Mediterranean Politics
- Discipline: Political science
- Language: English
- Edited by: Frédéric Volpi Sarah Wolff Matt Buehler

Publication details
- History: 1996–present
- Publisher: Taylor and Francis (United Kingdom)
- Frequency: Quarterly
- Impact factor: 1.844 (2019)

Standard abbreviations
- ISO 4: Mediterr. Politics

Indexing
- ISSN: 1362-9395 (print) 1743-9418 (web)
- LCCN: 97655068
- OCLC no.: 55073226

Links
- Journal homepage; Online archive; Ingentaconnect archive;

= Mediterranean Politics =

Mediterranean Politics is a quarterly peer-reviewed academic journal published by Taylor and Francis focusing on research into contemporary politics and international relations in the Mediterranean Sea and the regions surrounding it including the continents of Europe, Africa and Asia.
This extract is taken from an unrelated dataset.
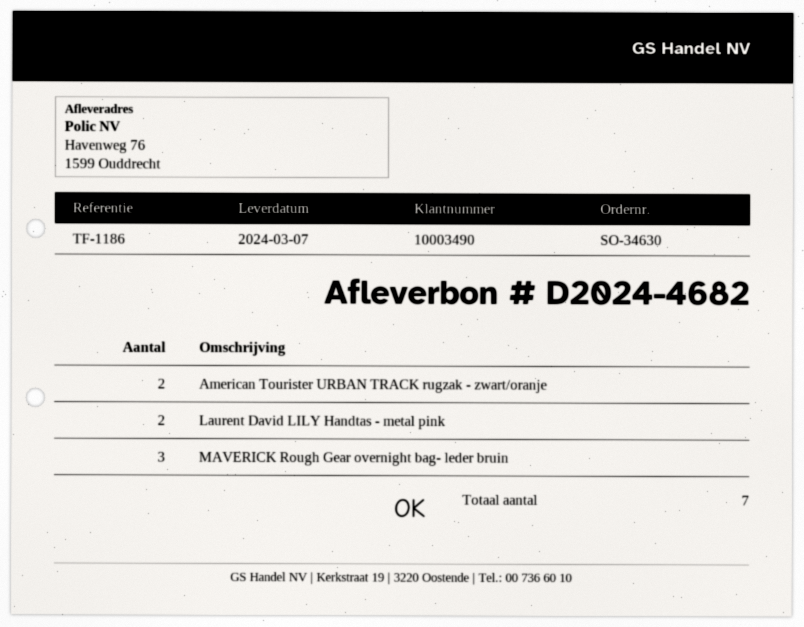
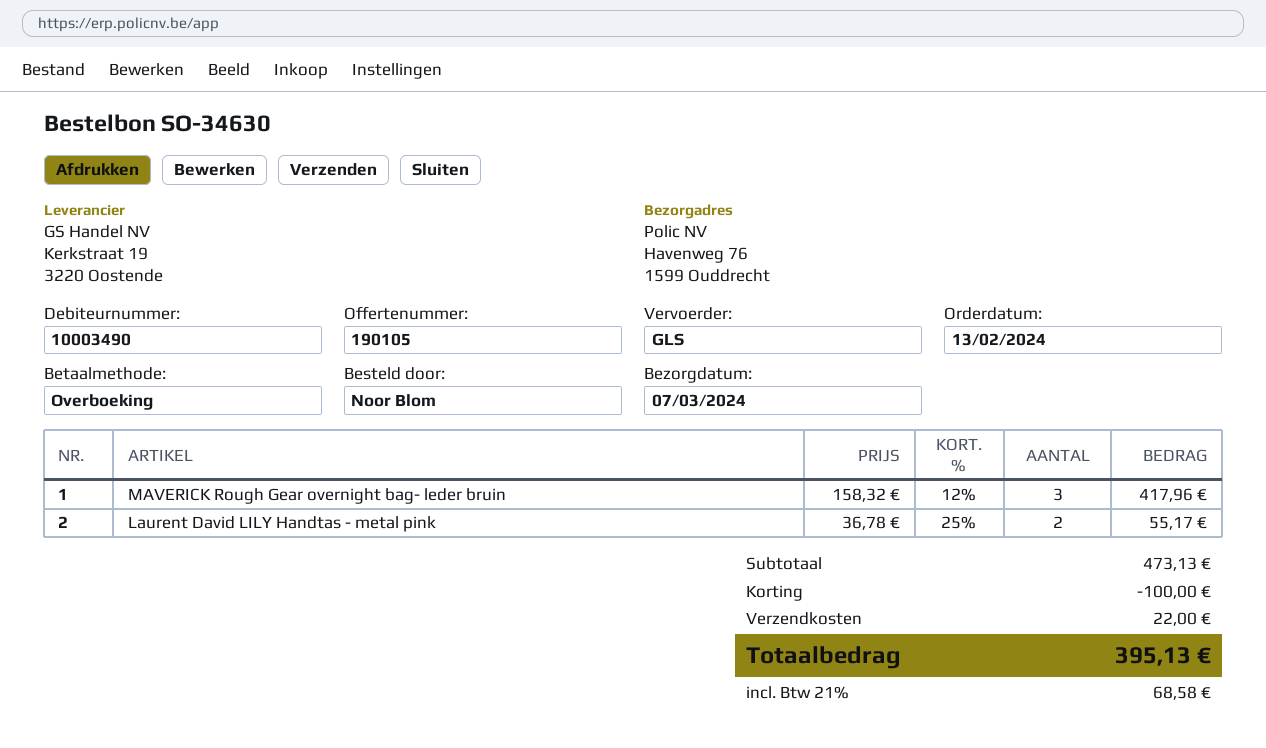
American Tourister URBAN TRACK rugzak - zwart/oranje: 2 -> none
The current editors are Frédéric Volpi (University of Edinburgh), Sarah Wolff (Queen Mary, University of London), and Matt Buehler (University of Tennessee).
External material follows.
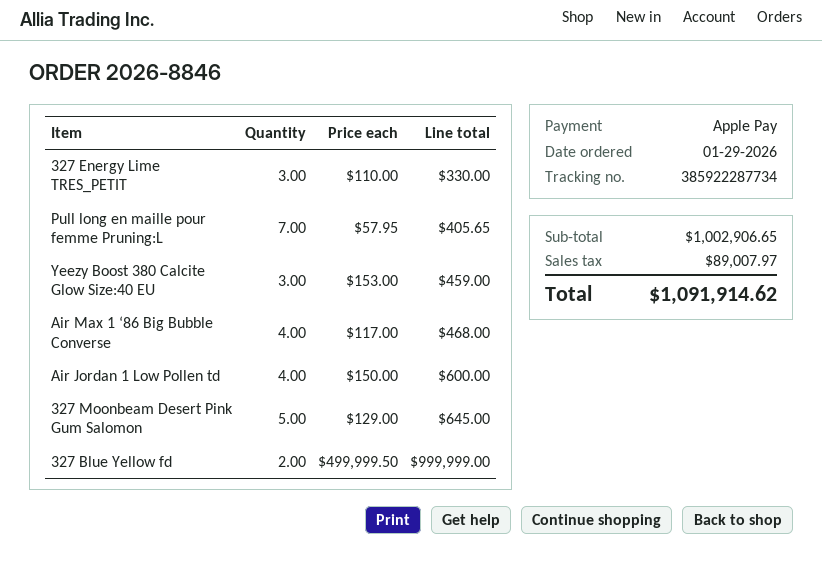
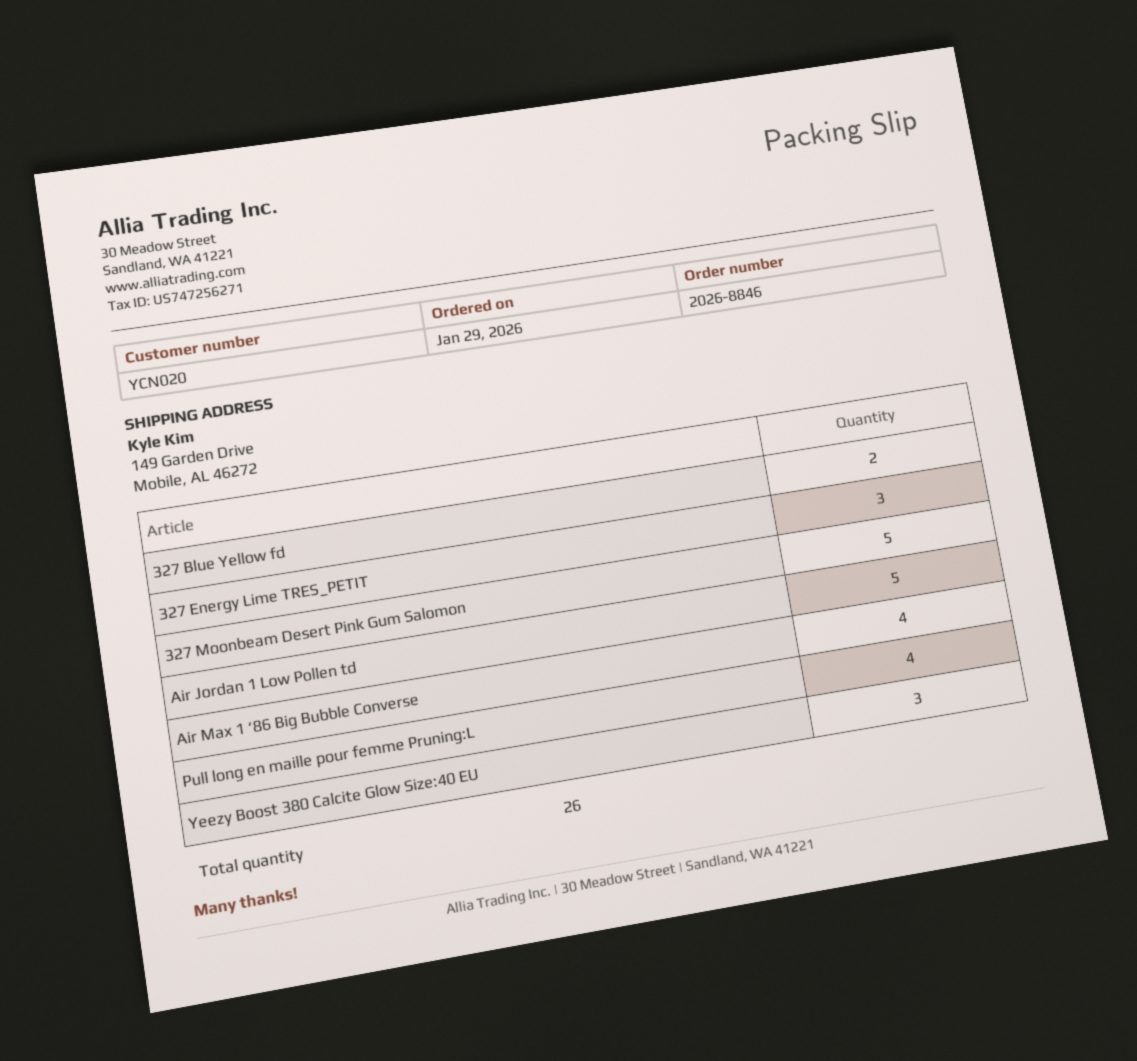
Pull long en maille pour femme Pruning:L: 7 -> 4
Air Jordan 1 Low Pollen td: 4 -> 5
According to the Journal Citation Reports, the journal's impact factor was 1.844 in 2019, which moved the journal up to 8/77 in Area Studies, 60/180 in Political Science, and places it 29/95 in International Relations. Previously, its 2018 impact factor was 1.732. This meant that Mediterranean Politics ranked 10/74 in the Area Studies Category, 26/91 in the International Relations Category, and 68/176 in the Political Science Category for that year.

In 2015, the impact factor was 0.741 with a ranking of 16/69 in Area Studies Category, 44/86 in the International Relations Category and 89/163 in the Political Science category. In 2014, the impact factor was 0.696, ranking it 87th out of 161 journals in the category "Political Science", 15th out of 65 journals in the category "Area Studies" and 44th out of 85 journals in the category "International Relations".

The aims and objectives of Mediterranean Politics is to 'shed light on the connectedness of polities and societies and thus takes an interdisciplinary approach which, while generally focused on the disciplines of politics and international relations, is inclusive where appropriate of economics, political economy, human geography, sociology and anthropology'.